Tapi ada juga yang masih memandangi pria itu. Ada empat orang, mereka duduk di
depan rumah, bermain kartu.
Salah satu dari mereka yang rambutnya gondrong dan sedang
menghisap rokok, bertanya kepada yang lainnya. “Tinggal berapa lama lagi?”
“60 menit sebelum matahari tenggelam, apakah kau akan
menyelamatkannya? Tuan yang baik hati,” jawab orang yang memakai kacamata,
diantara yang lainnya, hanya dia yang tidak terlalu memperhatikan pria itu.
“Tapi bukankah akan menarik jika kita tahu apa yang
menyebabkannya datang kemari?” seseorang dengan rambut tertarik ke belakang
dengan anting di telinga kirinya ikut ambil suara, “yah, walaupun, si prajuruit
tidak akan peduli, bukan begitu, prajurit?” orang itu menyindir orang berbadan
kekar yang dari tadi hanya fokus dengan kartu yang dipegangny.
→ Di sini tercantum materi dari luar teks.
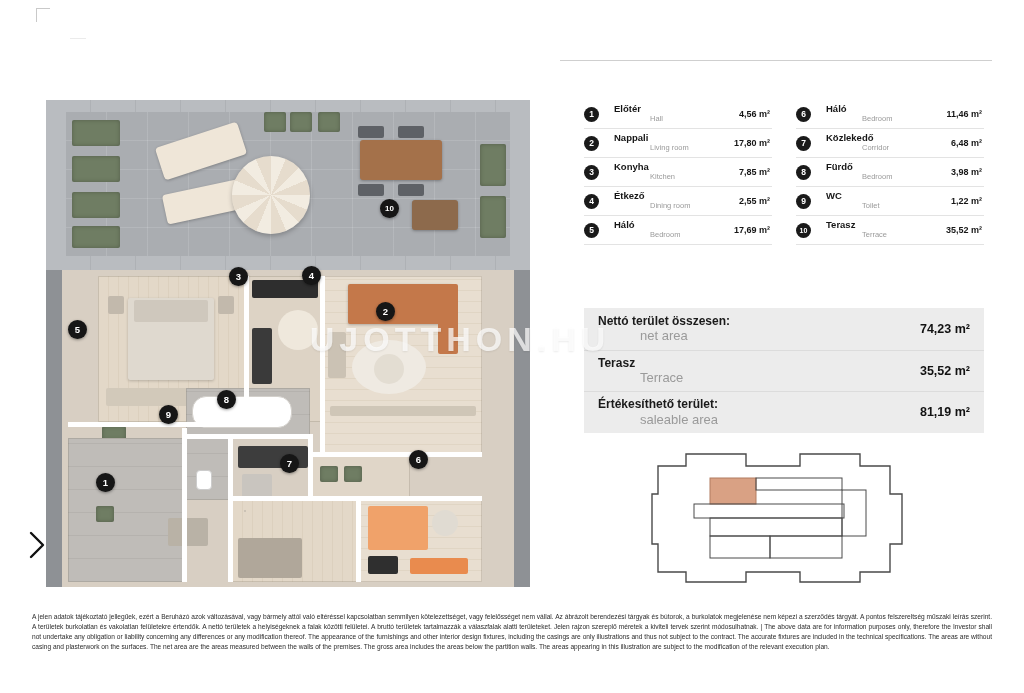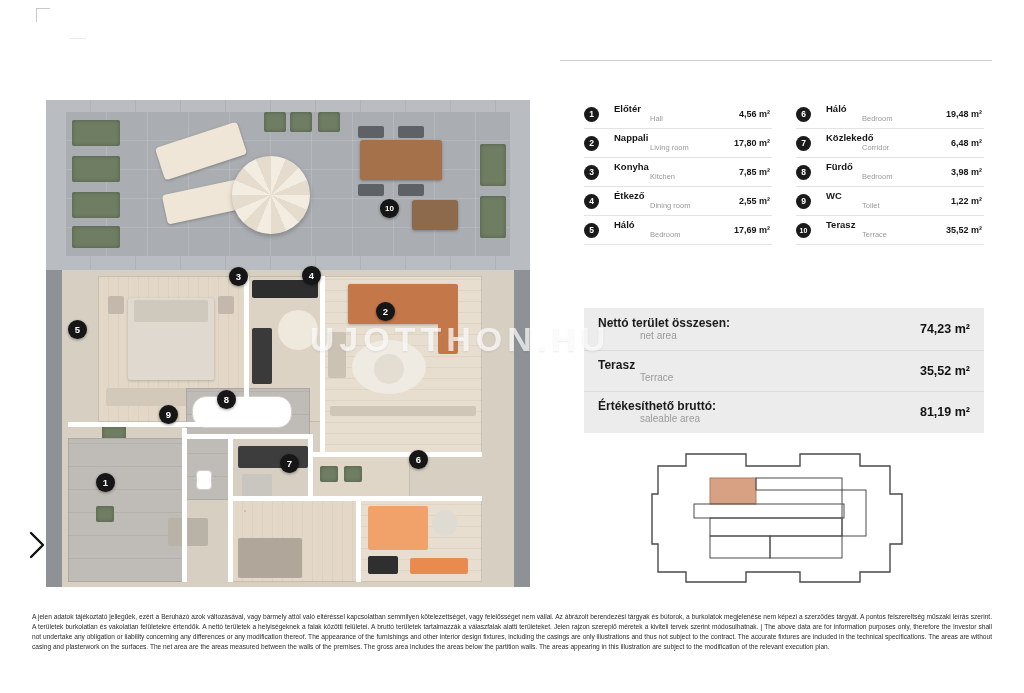--- a/index.html
+++ b/index.html
@@ -136,21 +136,21 @@
   }
   .sum-row + .sum-row { border-top: 1px solid #dcdcdc; }
   .sum-labels { line-height: 1.2; }
   .sum-labels .hu {
     font-size: 12px;
     font-weight: 700;
     color: #1a1a1a;
     display: block;
   }
   .sum-labels .en {
-    font-size: 10px;
+    font-size: 13px;
     color: #9a9a9a;
     display: block;
     padding-left: 42px;
   }
   .sum-value {
     font-size: 12.5px;
     font-weight: 700;
     color: #121212;
     white-space: nowrap;
   }
@@ -341,21 +341,21 @@
         <span class="en">Hall</span>
       </div>
       <div class="legend-area">4,56 m²</div>
     </div>
     <div class="legend-row">
       <div class="badge">6</div>
       <div class="legend-names">
         <span class="hu">Háló</span>
         <span class="en">Bedroom</span>
       </div>
-      <div class="legend-area">19,48 m²</div>
+      <div class="legend-area">11,46 m²</div>
     </div>
 
     <div class="legend-row">
       <div class="badge">2</div>
       <div class="legend-names">
         <span class="hu">Nappali</span>
         <span class="en">Living room</span>
       </div>
       <div class="legend-area">17,80 m²</div>
     </div>
@@ -430,21 +430,21 @@
     </div>
     <div class="sum-row">
       <div class="sum-labels">
         <span class="hu">Terasz</span>
         <span class="en">Terrace</span>
       </div>
       <div class="sum-value">35,52 m²</div>
     </div>
     <div class="sum-row">
       <div class="sum-labels">
-        <span class="hu">Értékesíthető bruttó:</span>
+        <span class="hu">Értékesíthető terület:</span>
         <span class="en">saleable area</span>
       </div>
       <div class="sum-value">81,19 m²</div>
     </div>
   </div>
 
   <div class="keyplan">
     <svg width="270" height="140" viewBox="0 0 270 140">
       <path d="M8,46 L8,18 L36,18 L36,6 L96,6 L96,18 L150,18 L150,6 L210,6 L210,18 L240,18 L240,46
                L252,46 L252,96 L240,96 L240,124 L210,124 L210,134 L150,134 L150,124 L96,124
Dan dia tak
menanggapi sindiran orang dengan anting di telinga kiri.
“Dasar, kalian memang tidak pernah berubah, aku berhenti,
kalian lanjutkan sendiri,” orang dengan rambut gondrong itu berhenti bermain
kartu, tapi yang lain tidak terlalu menghawatirkannya. Orang dengan itu
memandangi pria itu lalu berkata, “Hei, kau yang berdiri di sana, apa kau bisa
ke sini?”
Tanpa berpikir panjang pria itu berjalan menuju empat orang
itu. “Maaf tuan, aku sedang berkelana, dalam perjalananku aku ingin membagikan
kebaikan, aku melakukan ini karena aku yakin bahwa aku mendapatkan pesan dari
Tuhan untuk membagikan kebaikan, dan hanya dengan kebaikan itulah kita semua
akan diselamatkan dari segala kesengsaraan di dunia ini,” ucapan pria itu
mengejutkan pria berkacamata dan tiga orang lainnya yeng sedang bermain kartu,
permainan berhenti sejenak.
“Oohhh...” ucap orang dengan anting di telinga kiri.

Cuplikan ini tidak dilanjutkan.